While we were at dinner, I made bold to ask the names of several
things in their language, and those noble persons, by the
assistance of their flappers, delighted to give me answers, hoping
to raise my admiration of their great abilities if I could be
brought to converse with them. I was soon able to call for bread
and drink, or whatever else I wanted.
After dinner my company withdrew, and a person was sent to me by
the king's order, attended by a flapper. He brought with him pen,
ink, and paper, and three or four books, giving me to understand by
signs, that he was sent to teach me the language. We sat together
four hours, in which time I wrote down a great number of words in
columns, with the translations over against them; I likewise made a
shift to learn several short sentences; for my tutor would order
one of my servants to fetch something, to turn about, to make a
bow, to sit, or to stand, or walk, and the like. Then I took down
the sentence in writing. He showed me also, in one of his books,
the figures of the sun, moon, and stars, the zodiac, the tropics,
and polar circles, together with the denominations of many plains
and solids.

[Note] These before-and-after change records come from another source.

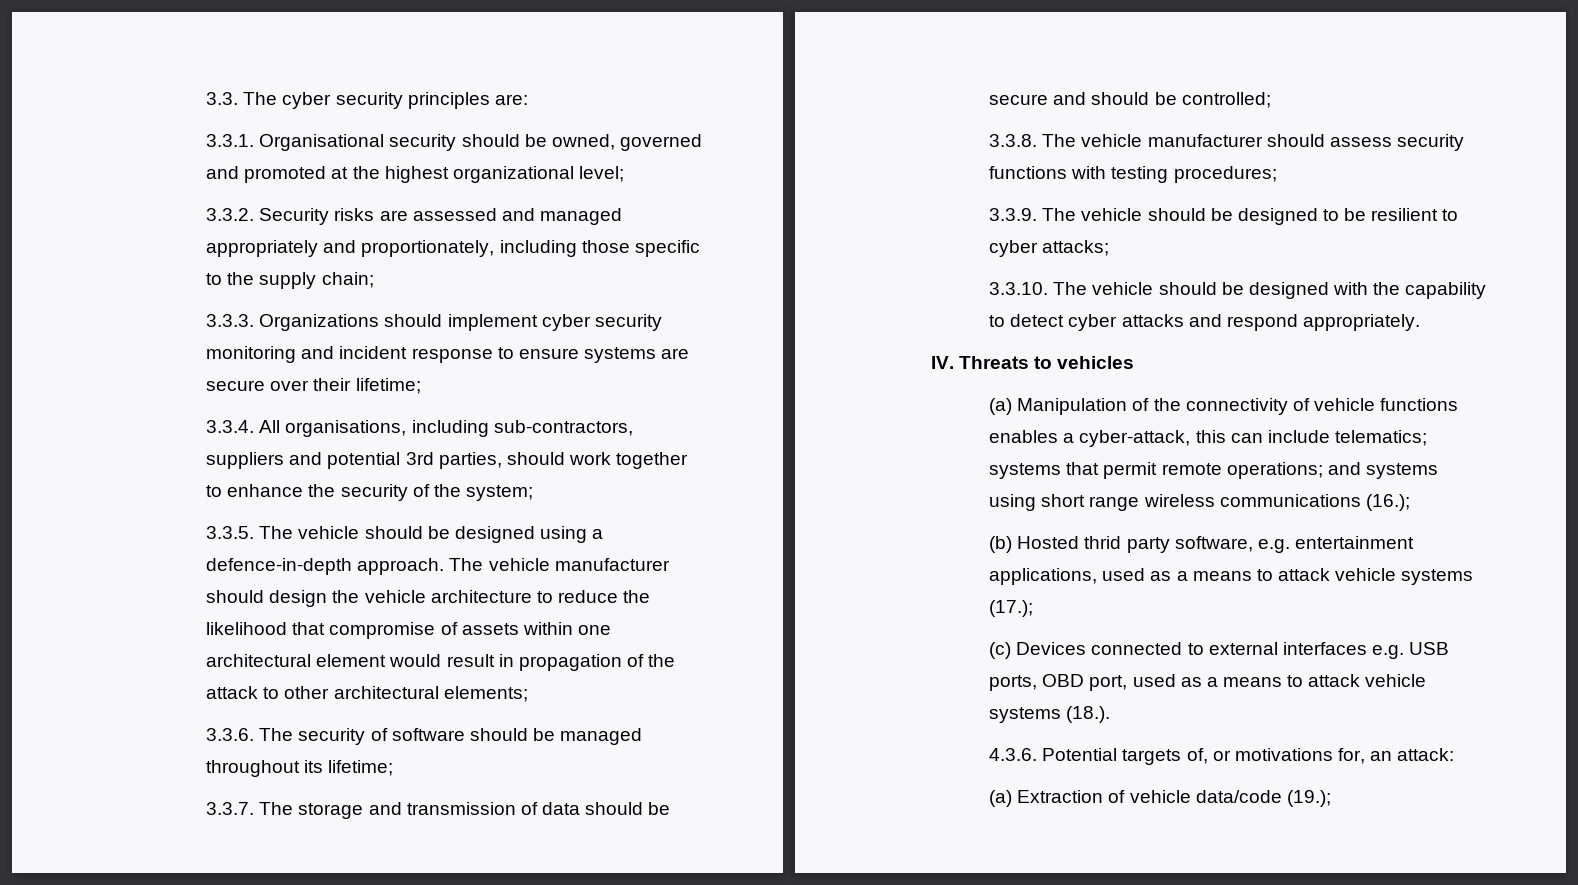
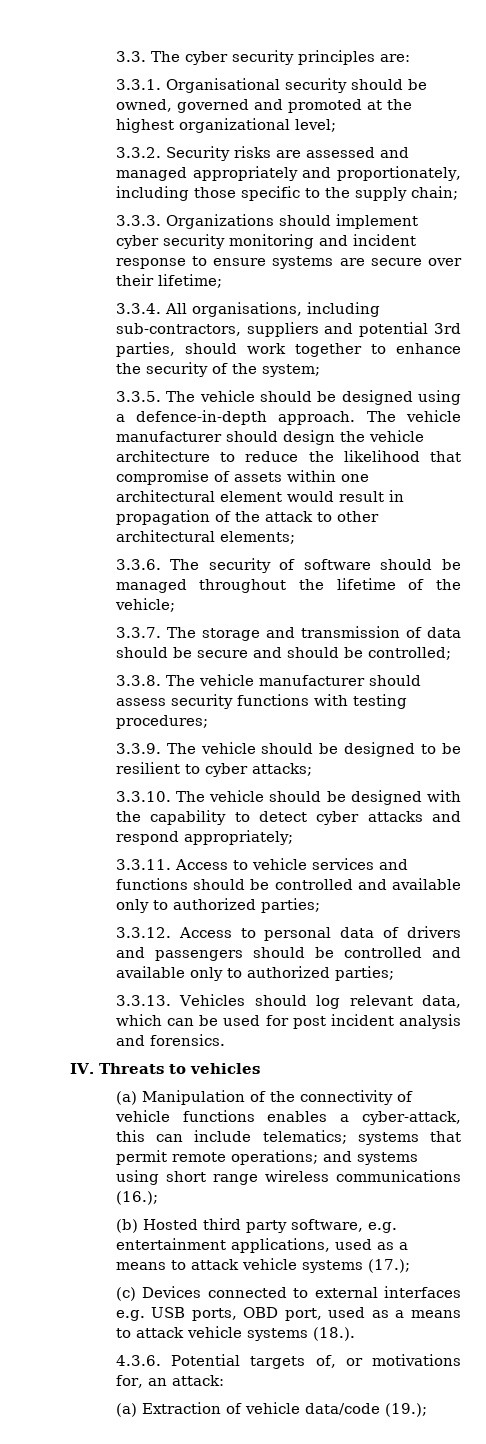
- 3.3.6. The security of software should be managed throughout its lifetime;
+ 3.3.6. The security of software should be managed throughout the lifetime of the vehicle;
- 3.3.10. The vehicle should be designed with the capability to detect cyber attacks and respond appropriately.
+ 3.3.10. The vehicle should be designed with the capability to detect cyber attacks and respond appropriately;
+ 3.3.11. Access to vehicle services and functions should be controlled and available only to authorized parties;
+ 3.3.12. Access to personal data of drivers and passengers should be controlled and available only to authorized parties;
+ 3.3.13. Vehicles should log relevant data, which can be used for post incident analysis and forensics.
- (b) Hosted thrid party software, e.g. entertainment applications, used as a means to attack vehicle systems (17.);
+ (b) Hosted third party software, e.g. entertainment applications, used as a means to attack vehicle systems (17.);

He gave me the names and descriptions of all the
musical instruments, and the general terms of art in playing on
each of them. After he had left me, I placed all my words, with
their interpretations, in alphabetical order. And thus, in a few
days, by the help of a very faithful memory, I got some insight
into their language. The word, which I interpret the flying or
floating island, is in the original Laputa, whereof I could never
learn the true etymology. Lap, in the old obsolete language,
signifies high; and untuh, a governor; from which they say, by
corruption, was derived Laputa, from Lapuntuh. But I do not
approve of this derivation, which seems to be a little strained. I
ventured to offer to the learned among them a conjecture of my own,
that Laputa was quasi lap outed; lap, signifying properly, the
dancing of the sunbeams in the sea, and outed, a wing; which,
however, I shall not obtrude, but submit to the judicious reader.
Those to whom the king had entrusted me, observing how ill I was
clad, ordered a tailor to come next morning, and take measure for a
suit of clothes. This operator did his office after a different
manner from those of his trade in Europe. He first took my
altitude by a quadrant, and then, with a rule and compasses,
described the dimensions and outlines of my whole body, all which
he entered upon paper; and in six days brought my clothes very ill
made, and quite out of shape, by happening to mistake a figure in
the calculation. But my comfort was, that I observed such
accidents very frequent, and little regarded.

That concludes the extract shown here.